• What you are asked to do:
Once the line with "row order: Alexander" is found in the entries below, repeat that line and every one after it exactly, ending at the last.

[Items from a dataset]
########

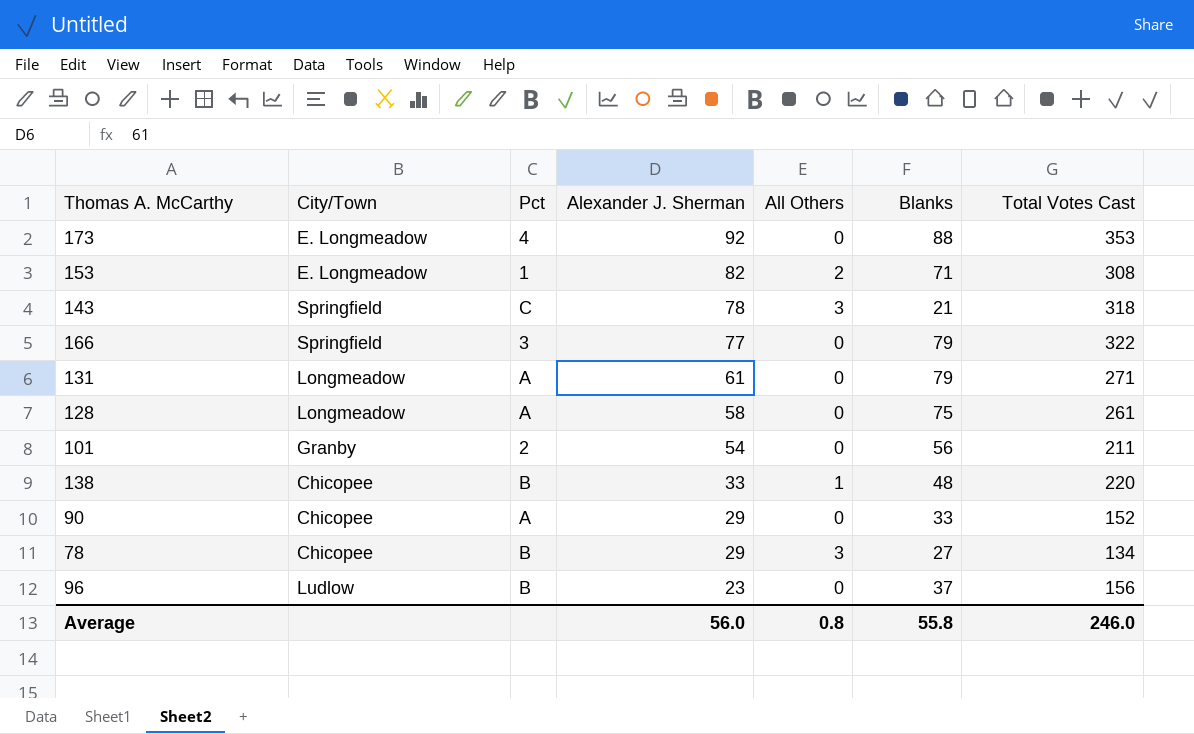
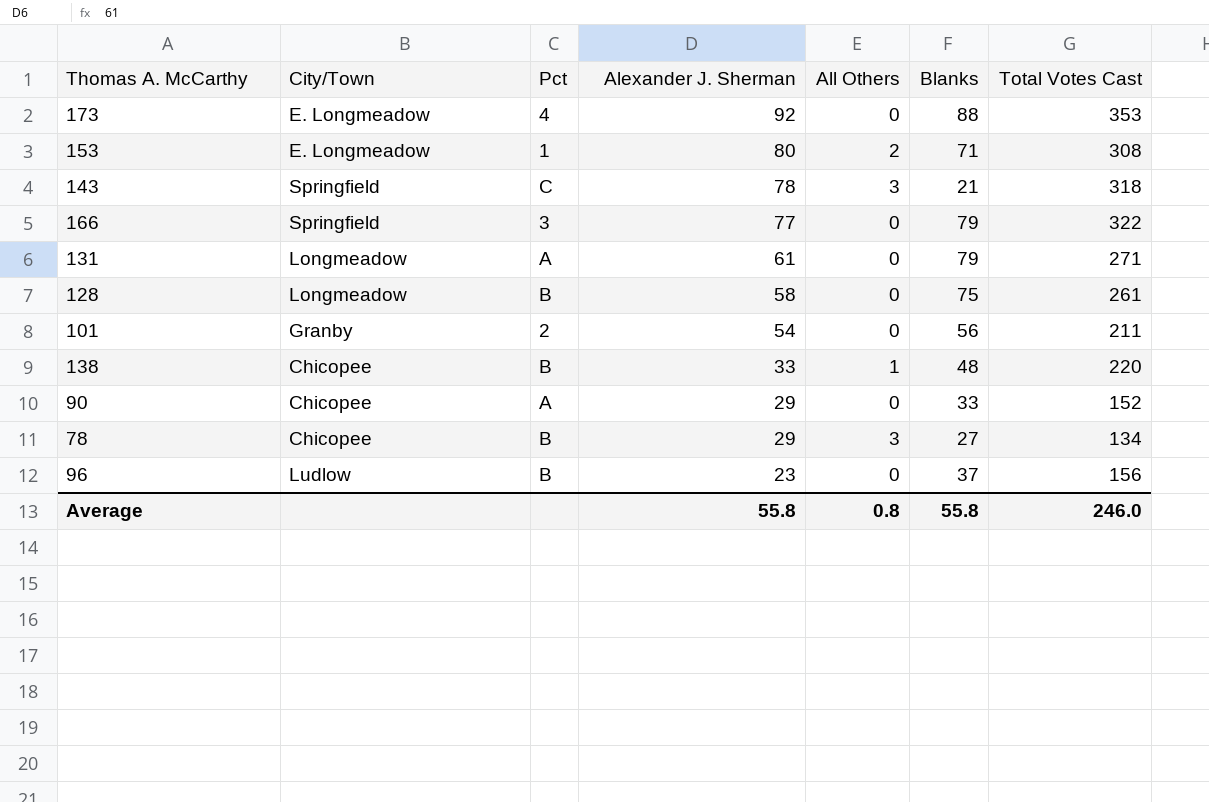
153 | Alexander J. Sherman: 82 -> 80
128 | Pct: A -> B
Average | Alexander J. Sherman: 56.0 -> 55.8

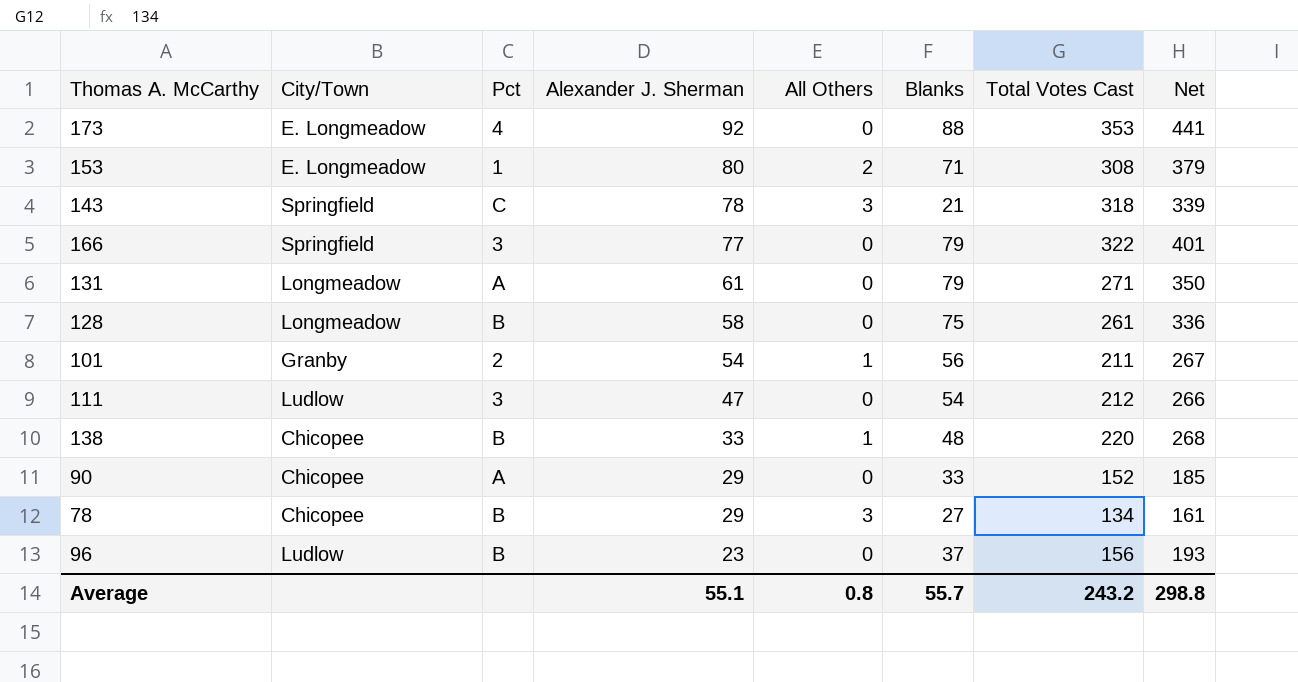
column Net | formula: none -> [Blanks] + [Total Votes Cast]
101 | All Others: 0 -> 1
row 111: none -> Ludlow | 3 | 47 | 0 | 54 | 212 | 266
Average | Alexander J. Sherman: 55.8 -> 55.1
Average | Blanks: 55.8 -> 55.7
Average | Total Votes Cast: 246.0 -> 243.2

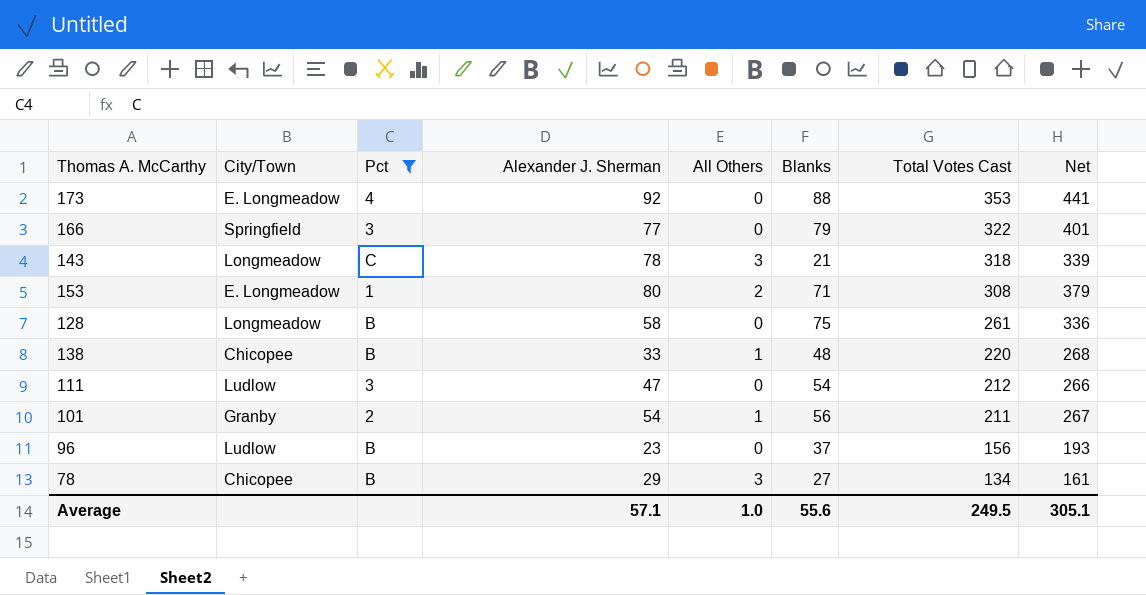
filter: none -> Pct != A
row order: Alexander J. Sherman descending -> Total Votes Cast descending
143 | City/Town: Springfield -> Longmeadow
Average | Alexander J. Sherman: 55.1 -> 57.1
Average | All Others: 0.8 -> 1.0
Average | Blanks: 55.7 -> 55.6
Average | Total Votes Cast: 243.2 -> 249.5
Average | Net: 298.8 -> 305.1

########

• Written response:
row order: Alexander J. Sherman descending -> Total Votes Cast descending
143 | City/Town: Springfield -> Longmeadow
Average | Alexander J. Sherman: 55.1 -> 57.1
Average | All Others: 0.8 -> 1.0
Average | Blanks: 55.7 -> 55.6
Average | Total Votes Cast: 243.2 -> 249.5
Average | Net: 298.8 -> 305.1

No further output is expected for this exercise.